### [THE PROBLEM]
An exact copy of the entries is required, excluding any pictures.

Segment Start: PROVIDED MATERIAL

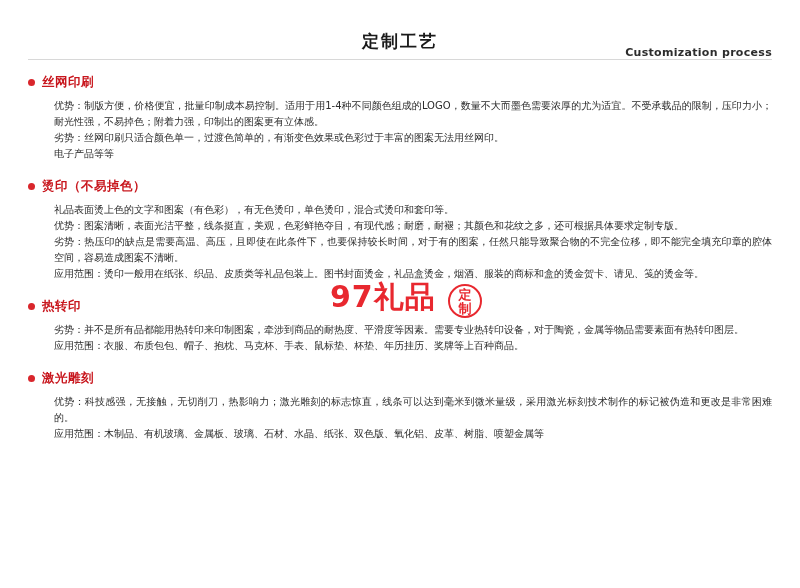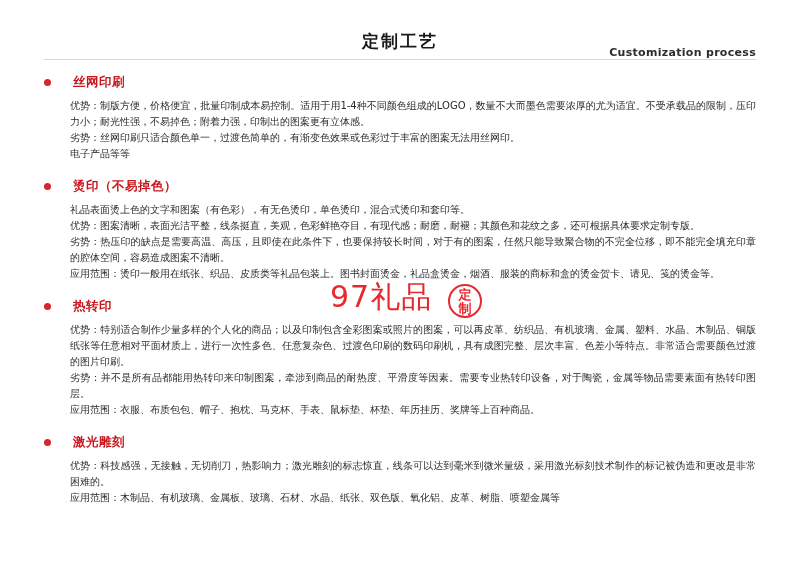--- a/index.html
+++ b/index.html
@@ -11,21 +11,21 @@
     font-family: "DejaVu Sans", "Liberation Sans", sans-serif;
     color: #222;
     overflow: hidden;
     position: relative;
   }
 
   .page {
     position: relative;
     width: 800px;
     height: 588px;
-    padding: 0 44px;
+    padding: 0 28px;
   }
 
   
   .header {
     position: relative;
     height: 74px;
   }
   .header-title {
     text-align: center;
     font-size: 17px;
@@ -50,21 +50,21 @@
     top: 59px;
     border-bottom: 1px solid #d8d8d8;
   }
 
   
   .section { margin-bottom: 16px; }
 
   .sec-head {
     display: flex;
     align-items: center;
-    gap: 22px;
+    gap: 7px;
     margin-bottom: 7px;
   }
   .bullet {
     width: 7px;
     height: 7px;
     border-radius: 50%;
     background: #d9262c;
     flex: 0 0 auto;
     display: inline-block;
   }
@@ -87,21 +87,21 @@
   
   .watermark {
     position: absolute;
     left: 330px;
     top: 282px;
     pointer-events: none;
     user-select: none;
   }
   .wm-text {
     font-size: 30px;
-    font-weight: normal;
+    font-weight: bold;
     color: #e8282f;
     letter-spacing: 1px;
     line-height: 30px;
     font-family: "DejaVu Sans", "Liberation Sans", sans-serif;
     text-align: right;
   }
   .wm-badge {
     position: absolute;
     left: 118px;
     top: 2px;
@@ -149,21 +149,20 @@
       <p class="para para-block">优势：图案清晰，表面光洁平整，线条挺直，美观，色彩鲜艳夺目，有现代感；耐磨，耐褪；其颜色和花纹之多，还可根据具体要求定制专版。</p>
       <p class="para para-block">劣势：热压印的缺点是需要高温、高压，且即使在此条件下，也要保持较长时间，对于有的图案，任然只能导致聚合物的不完全位移，即不能完全填充印章的腔体空间，容易造成图案不清晰。</p>
       <p class="para para-block">应用范围：烫印一般用在纸张、织品、皮质类等礼品包装上。图书封面烫金，礼品盒烫金，烟酒、服装的商标和盒的烫金贺卡、请见、笺的烫金等。</p>
     </div>
 
     <div class="section">
       <div class="sec-head">
         <span class="bullet"></span>
         <span class="sec-title">热转印</span>
       </div>
-      <p class="para para-block">优势：特别适合制作少量多样的个人化的商品；以及印制包含全彩图案或照片的图案，可以再皮革、纺织品、有机玻璃、金属、塑料、水晶、木制品、铜版纸张等任意相对平面材质上，进行一次性多色、任意复杂色、过渡色印刷的数码印刷机，具有成图完整、层次丰富、色差小等特点。非常适合需要颜色过渡的图片印刷。</p>
       <p class="para para-block">劣势：并不是所有品都能用热转印来印制图案，牵涉到商品的耐热度、平滑度等因素。需要专业热转印设备，对于陶瓷，金属等物品需要素面有热转印图层。</p>
       <p class="para para-block">应用范围：衣服、布质包包、帽子、抱枕、马克杯、手表、鼠标垫、杯垫、年历挂历、奖牌等上百种商品。</p>
     </div>
 
     <div class="section">
       <div class="sec-head">
         <span class="bullet"></span>
         <span class="sec-title">激光雕刻</span>
       </div>
       <p class="para para-block">优势：科技感强，无接触，无切削刀，热影响力；激光雕刻的标志惊直，线条可以达到毫米到微米量级，采用激光标刻技术制作的标记被伪造和更改是非常困难的。</p>

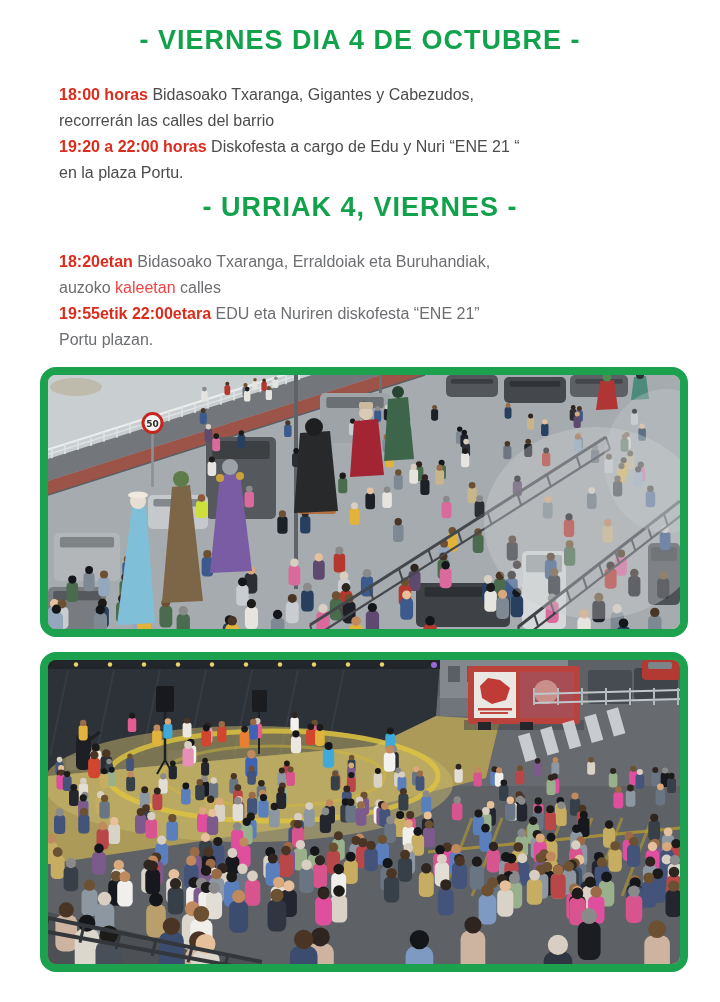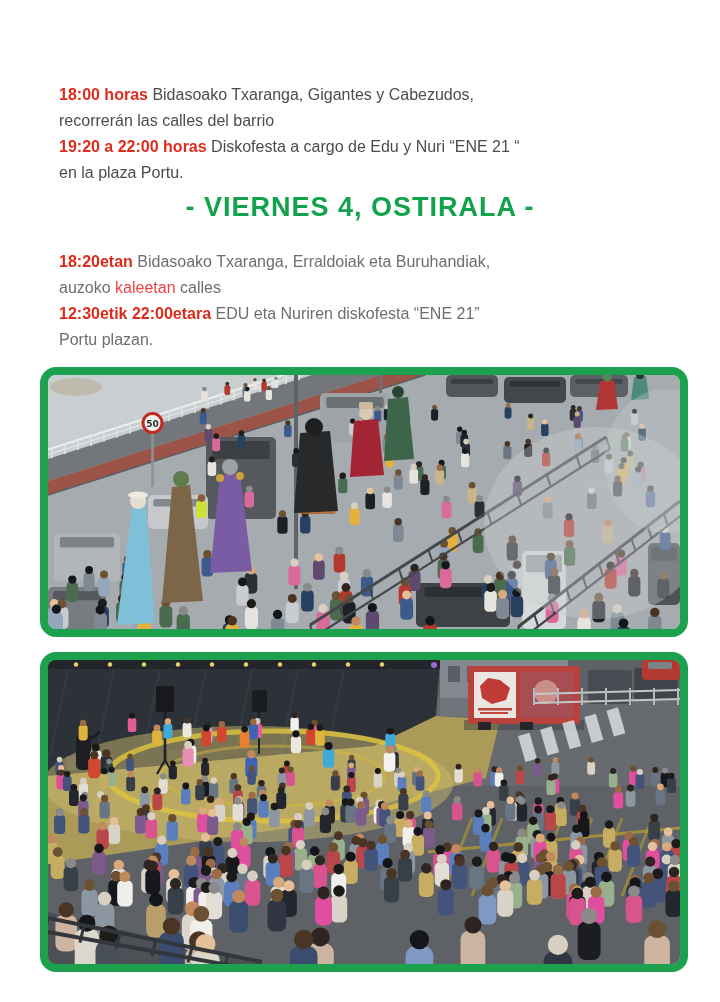--- a/index.html
+++ b/index.html
@@ -19,31 +19,32 @@
   .photo-1{top:367px;width:632px;height:254px;}
   .photo-2{top:652px;width:632px;height:304px;}
   .photo svg{display:block;}
   .sign-text{font-family:"DejaVu Sans",sans-serif;font-weight:bold;}
 </style>
 </head>
 <body>
 
 <div class="page">
 
+  <h1 class="heading heading-es">- VIERNES DIA 4 DE OCTUBRE -</h1>
 
   <p class="para para-es"><span class="seg seg-time">18:00 horas</span><span class="seg seg-body"> Bidasoako Txaranga, Gigantes y Cabezudos,
 recorrerán las calles del barrio
 </span><span class="seg seg-time">19:20 a 22:00 horas</span><span class="seg seg-body"> Diskofesta a cargo de Edu y Nuri “ENE 21 “
 en la plaza Portu.</span></p>
 
-  <h1 class="heading heading-eu">- VIERNES 4, OSTIRALA -</h1>
+  <h1 class="heading heading-eu">- URRIAK 4, VIERNES -</h1>
 
   <p class="para para-eu"><span class="seg seg-time">18:20etan</span><span class="seg seg-body"> Bidasoako Txaranga, Erraldoiak eta Buruhandiak,
 auzoko </span><span class="seg seg-link">kaleetan</span><span class="seg seg-body"> calles
-</span><span class="seg seg-time">12:30etik 22:00etara</span><span class="seg seg-body"> EDU eta Nuriren diskofesta “ENE 21”
+</span><span class="seg seg-time">19:55etik 22:00etara</span><span class="seg seg-body"> EDU eta Nuriren diskofesta “ENE 21”
 Portu plazan.</span></p>
 
   <figure class="photo photo-1" aria-label="Daytime parade: giants and big-heads with a walking crowd along a riverside road, parked vans and cars, white promenade railing and a 50 km/h sign">
     <svg viewBox="0 0 632 254" width="632" height="254">
       <g id="s1-bg">
           <rect x="0" y="0" width="632" height="254" fill="#a6abaf"></rect>
           <polygon points="0,0 264,0 150,36 0,84" fill="#c9ced1"></polygon>
           <ellipse cx="28" cy="12" rx="26" ry="9" fill="#b3a787" opacity="0.5"></ellipse>
           <polygon points="264,0 333,0 0,106 0,84" fill="#73777b"></polygon>
           <polygon points="333,0 377,0 0,120 0,106" fill="#9c5348"></polygon>

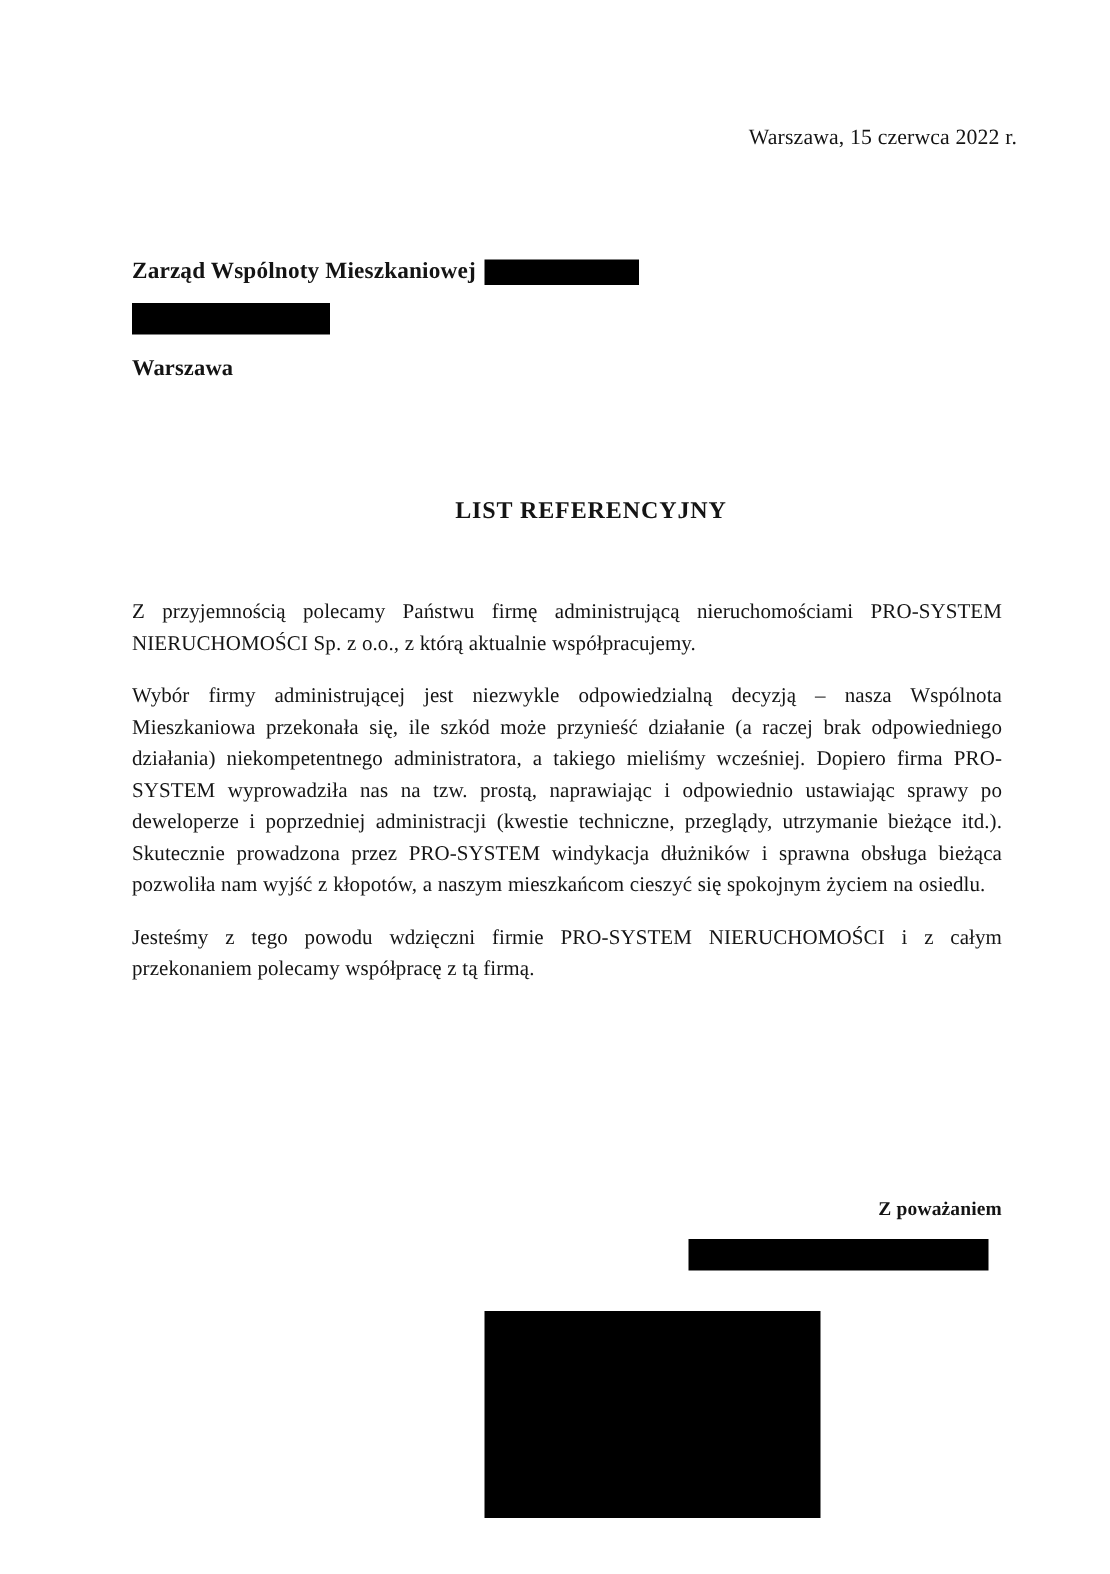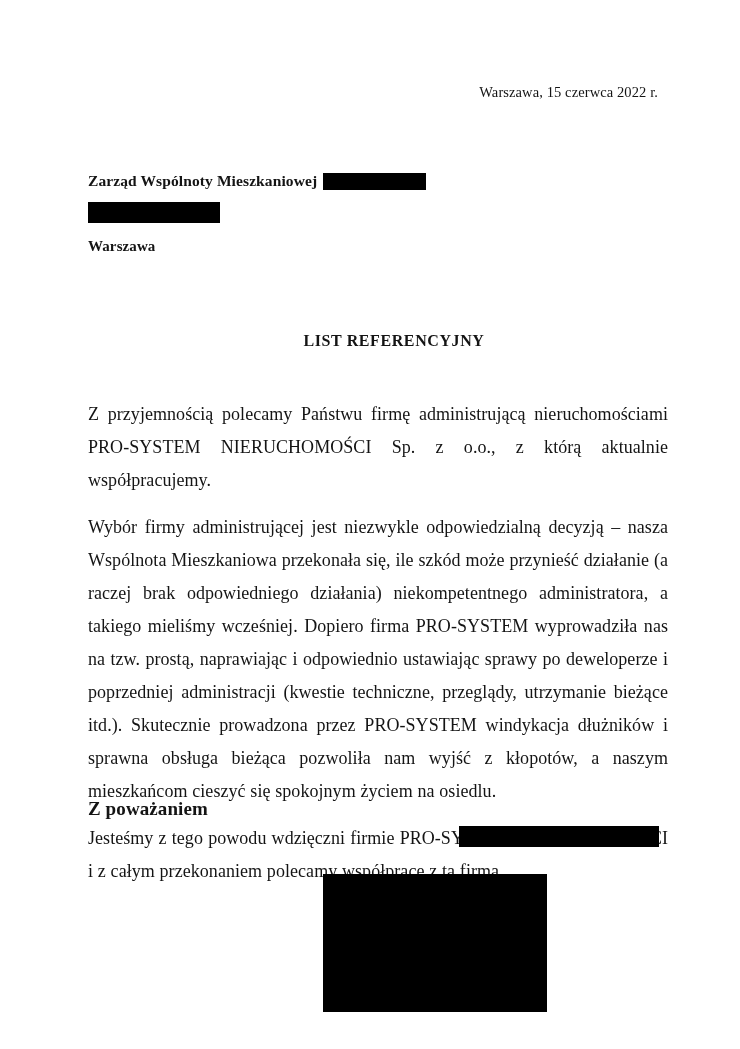--- a/index.html
+++ b/index.html
@@ -17,21 +17,21 @@
     width: 740px;
     height: 1049px;
     margin: 0 auto;
     background: #ffffff;
     overflow: hidden;
   }
 
   
   .date-line {
     position: absolute;
-    left: 78px;
+    left: 98px;
     top: 82px;
     width: 580px;
     text-align: right;
     font-size: 14.5px;
     line-height: 1.4;
     letter-spacing: 0.1px;
   }
 
   
   .addressee {
@@ -110,39 +110,39 @@
   
   .body-text {
     position: absolute;
     left: 88px;
     top: 398px;
     width: 580px;
   }
   .paragraph {
     text-align: justify;
     text-justify: inter-word;
-    font-size: 18px;
-    line-height: 33px;
+    font-size: 14px;
+    line-height: 21px;
     margin: 0 0 14px 0;
     letter-spacing: 0.05px;
     word-spacing: 0.2px;
   }
   .paragraph:last-child {
     margin-bottom: 0;
   }
 
   
   .closing {
     position: absolute;
     left: 88px;
     top: 798px;
     width: 580px;
-    text-align: left;
+    text-align: right;
     font-weight: bold;
-    font-size: 19px;
+    font-size: 13px;
     letter-spacing: 0.1px;
   }
 </style>
 </head>
 <body>
 
 <div class="page">
 
   <div class="date-line">Warszawa, 15 czerwca 2022 r.</div>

Segment End: PROVIDED MATERIAL

### [TASK RESPONSE]
--- a/index.html
+++ b/index.html
@@ -11,21 +11,21 @@
     font-family: "DejaVu Sans", "Liberation Sans", sans-serif;
     color: #222;
     overflow: hidden;
     position: relative;
   }
 
   .page {
     position: relative;
     width: 800px;
     height: 588px;
-    padding: 0 44px;
+    padding: 0 28px;
   }
 
   
   .header {
     position: relative;
     height: 74px;
   }
   .header-title {
     text-align: center;
     font-size: 17px;
@@ -50,21 +50,21 @@
     top: 59px;
     border-bottom: 1px solid #d8d8d8;
   }
 
   
   .section { margin-bottom: 16px; }
 
   .sec-head {
     display: flex;
     align-items: center;
-    gap: 22px;
+    gap: 7px;
     margin-bottom: 7px;
   }
   .bullet {
     width: 7px;
     height: 7px;
     border-radius: 50%;
     background: #d9262c;
     flex: 0 0 auto;
     display: inline-block;
   }
@@ -87,21 +87,21 @@
   
   .watermark {
     position: absolute;
     left: 330px;
     top: 282px;
     pointer-events: none;
     user-select: none;
   }
   .wm-text {
     font-size: 30px;
-    font-weight: normal;
+    font-weight: bold;
     color: #e8282f;
     letter-spacing: 1px;
     line-height: 30px;
     font-family: "DejaVu Sans", "Liberation Sans", sans-serif;
     text-align: right;
   }
   .wm-badge {
     position: absolute;
     left: 118px;
     top: 2px;
@@ -149,21 +149,20 @@
       <p class="para para-block">优势：图案清晰，表面光洁平整，线条挺直，美观，色彩鲜艳夺目，有现代感；耐磨，耐褪；其颜色和花纹之多，还可根据具体要求定制专版。</p>
       <p class="para para-block">劣势：热压印的缺点是需要高温、高压，且即使在此条件下，也要保持较长时间，对于有的图案，任然只能导致聚合物的不完全位移，即不能完全填充印章的腔体空间，容易造成图案不清晰。</p>
       <p class="para para-block">应用范围：烫印一般用在纸张、织品、皮质类等礼品包装上。图书封面烫金，礼品盒烫金，烟酒、服装的商标和盒的烫金贺卡、请见、笺的烫金等。</p>
     </div>
 
     <div class="section">
       <div class="sec-head">
         <span class="bullet"></span>
         <span class="sec-title">热转印</span>
       </div>
-      <p class="para para-block">优势：特别适合制作少量多样的个人化的商品；以及印制包含全彩图案或照片的图案，可以再皮革、纺织品、有机玻璃、金属、塑料、水晶、木制品、铜版纸张等任意相对平面材质上，进行一次性多色、任意复杂色、过渡色印刷的数码印刷机，具有成图完整、层次丰富、色差小等特点。非常适合需要颜色过渡的图片印刷。</p>
       <p class="para para-block">劣势：并不是所有品都能用热转印来印制图案，牵涉到商品的耐热度、平滑度等因素。需要专业热转印设备，对于陶瓷，金属等物品需要素面有热转印图层。</p>
       <p class="para para-block">应用范围：衣服、布质包包、帽子、抱枕、马克杯、手表、鼠标垫、杯垫、年历挂历、奖牌等上百种商品。</p>
     </div>
 
     <div class="section">
       <div class="sec-head">
         <span class="bullet"></span>
         <span class="sec-title">激光雕刻</span>
       </div>
       <p class="para para-block">优势：科技感强，无接触，无切削刀，热影响力；激光雕刻的标志惊直，线条可以达到毫米到微米量级，采用激光标刻技术制作的标记被伪造和更改是非常困难的。</p>

--- a/index.html
+++ b/index.html
@@ -19,31 +19,32 @@
   .photo-1{top:367px;width:632px;height:254px;}
   .photo-2{top:652px;width:632px;height:304px;}
   .photo svg{display:block;}
   .sign-text{font-family:"DejaVu Sans",sans-serif;font-weight:bold;}
 </style>
 </head>
 <body>
 
 <div class="page">
 
+  <h1 class="heading heading-es">- VIERNES DIA 4 DE OCTUBRE -</h1>
 
   <p class="para para-es"><span class="seg seg-time">18:00 horas</span><span class="seg seg-body"> Bidasoako Txaranga, Gigantes y Cabezudos,
 recorrerán las calles del barrio
 </span><span class="seg seg-time">19:20 a 22:00 horas</span><span class="seg seg-body"> Diskofesta a cargo de Edu y Nuri “ENE 21 “
 en la plaza Portu.</span></p>
 
-  <h1 class="heading heading-eu">- VIERNES 4, OSTIRALA -</h1>
+  <h1 class="heading heading-eu">- URRIAK 4, VIERNES -</h1>
 
   <p class="para para-eu"><span class="seg seg-time">18:20etan</span><span class="seg seg-body"> Bidasoako Txaranga, Erraldoiak eta Buruhandiak,
 auzoko </span><span class="seg seg-link">kaleetan</span><span class="seg seg-body"> calles
-</span><span class="seg seg-time">12:30etik 22:00etara</span><span class="seg seg-body"> EDU eta Nuriren diskofesta “ENE 21”
+</span><span class="seg seg-time">19:55etik 22:00etara</span><span class="seg seg-body"> EDU eta Nuriren diskofesta “ENE 21”
 Portu plazan.</span></p>
 
   <figure class="photo photo-1" aria-label="Daytime parade: giants and big-heads with a walking crowd along a riverside road, parked vans and cars, white promenade railing and a 50 km/h sign">
     <svg viewBox="0 0 632 254" width="632" height="254">
       <g id="s1-bg">
           <rect x="0" y="0" width="632" height="254" fill="#a6abaf"></rect>
           <polygon points="0,0 264,0 150,36 0,84" fill="#c9ced1"></polygon>
           <ellipse cx="28" cy="12" rx="26" ry="9" fill="#b3a787" opacity="0.5"></ellipse>
           <polygon points="264,0 333,0 0,106 0,84" fill="#73777b"></polygon>
           <polygon points="333,0 377,0 0,120 0,106" fill="#9c5348"></polygon>

--- a/index.html
+++ b/index.html
@@ -17,21 +17,21 @@
     width: 740px;
     height: 1049px;
     margin: 0 auto;
     background: #ffffff;
     overflow: hidden;
   }
 
   
   .date-line {
     position: absolute;
-    left: 78px;
+    left: 98px;
     top: 82px;
     width: 580px;
     text-align: right;
     font-size: 14.5px;
     line-height: 1.4;
     letter-spacing: 0.1px;
   }
 
   
   .addressee {
@@ -110,39 +110,39 @@
   
   .body-text {
     position: absolute;
     left: 88px;
     top: 398px;
     width: 580px;
   }
   .paragraph {
     text-align: justify;
     text-justify: inter-word;
-    font-size: 18px;
-    line-height: 33px;
+    font-size: 14px;
+    line-height: 21px;
     margin: 0 0 14px 0;
     letter-spacing: 0.05px;
     word-spacing: 0.2px;
   }
   .paragraph:last-child {
     margin-bottom: 0;
   }
 
   
   .closing {
     position: absolute;
     left: 88px;
     top: 798px;
     width: 580px;
-    text-align: left;
+    text-align: right;
     font-weight: bold;
-    font-size: 19px;
+    font-size: 13px;
     letter-spacing: 0.1px;
   }
 </style>
 </head>
 <body>
 
 <div class="page">
 
   <div class="date-line">Warszawa, 15 czerwca 2022 r.</div>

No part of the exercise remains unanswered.